Tucker Carlson accused the FBI on Thursday of orchestrating a cover-up over the online history of President Donald Trump shooter Thomas Crooks, prompting the bureau to publicly and aggressively deny it.
The clash immediately escalated into a high-profile, social media-fueled battle of words.
Carlson wrote on X, “The FBI told us Thomas Crooks tried to kill Donald Trump last summer but somehow had no online footprint. The FBI lied, and we can prove it … Story tomorrow.”
About 50 minutes later, the FBI’s Rapid Response X account pushed back with a pointed rebuttal: “This FBI has never said Thomas Crooks had no online footprint. Ever.”
Rep. Marjorie Taylor Greene, R-Ga., praised Carlson, writing, “Americans are the most lied to people in the world … Thank you Tucker.”
Talk radio host Mark Levin dismissed him outright, writing on X, “There he goes, again. Crackpot.”
Carlson’s charge of a cover-up comes as he faces severe and mounting backlash from conservatives for his embrace of white nationalist, Holocaust-denier Nick Fuentes and as the Heritage Foundation continues to hemorrhage donors, trustees, and members over its sponsorship of his show.

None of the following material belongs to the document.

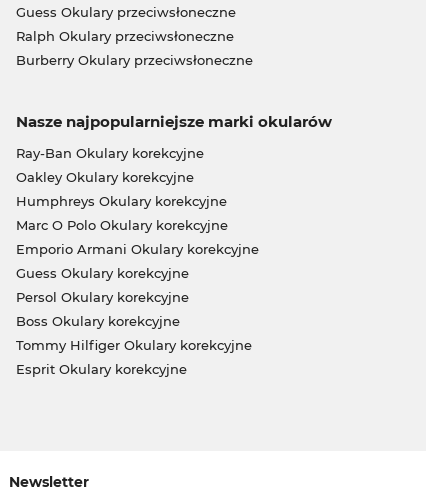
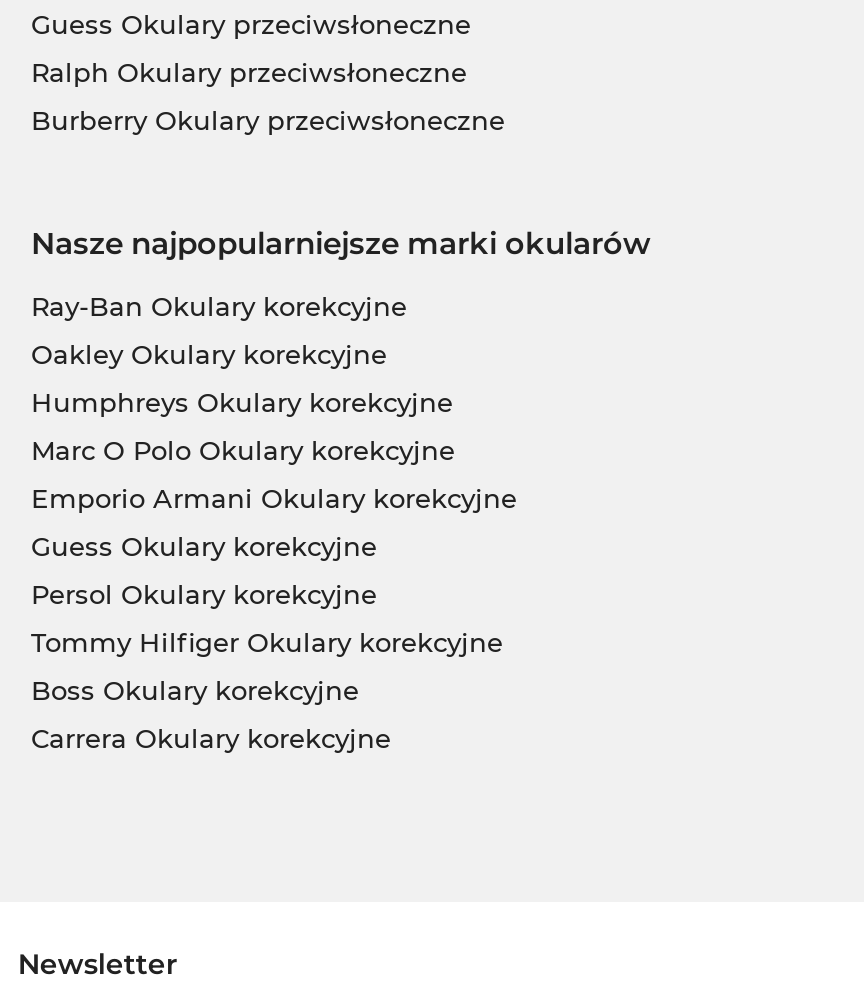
moved [16,313,180,329] -> [31,674,359,706]: Boss Okulary korekcyjne
moved [16,337,252,353] -> [31,626,503,658]: Tommy Hilfiger Okulary korekcyjne
[16,361,186,377] Esprit Okulary korekcyjne -> [31,722,391,754] Carrera Okulary korekcyjne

His accusation also directly contradicts the FBI’s documented findings about 20-year-old Crooks’ digital activity, which have been public for months.
FBI Deputy Director Paul Abbate testified that investigators found a dormant social media account Crooks used from 2019 to 2020 containing about 700 comments tied to extremist themes, including antisemitic posts, anti-immigration rhetoric, and language endorsing political violence.
The bureau also uncovered Crooks’ rapid escalation in internet searches ahead of the July 13, 2024, assassination attempt at presidential candidate Trump’s rally in Butler, Pennsylvania.
While a bullet grazed Trump’s ear and two other rallygoers, volunteer fire chief Corey Comperator, 50, an attendee, was killed. Crooks was killed by officers.
Investigators say Crooks researched explosives, Trump’s event schedule, and the 1963 assassination of President John F. Kennedy, including the query, “How far away was Oswald from Kennedy?”
These findings are reinforced by CBS News, which obtained nearly a year of Crooks’ online activity through his college’s wireless network.
CBS documented hundreds of visits to news sites, weapons forums, gaming platforms, encrypted services, social media, and academic accounts — evidence of a substantial and traceable online footprint.
Two days in particular stood out in the CBS analysis.
On Dec. 6, 2023, he browsed the White House archives from Trump’s first administration before moving to firearms websites and news outlets; on Jan. 24, 2024, he racked up 1,364 internet requests and began consistently using a VPN afterward.
NBC News separately found that Crooks’ interest in weapons spiked in the final year of his life.
He bought a rifle from his father in 2023, joined the Clairton Sportsmen’s Club, and visited the rifle range more than 40 times while steadily expanding his use of encryption tools to obscure his activity.
These investigative records stand in direct contradiction to Carlson’s claim that the FBI suggested Crooks “had no online footprint.”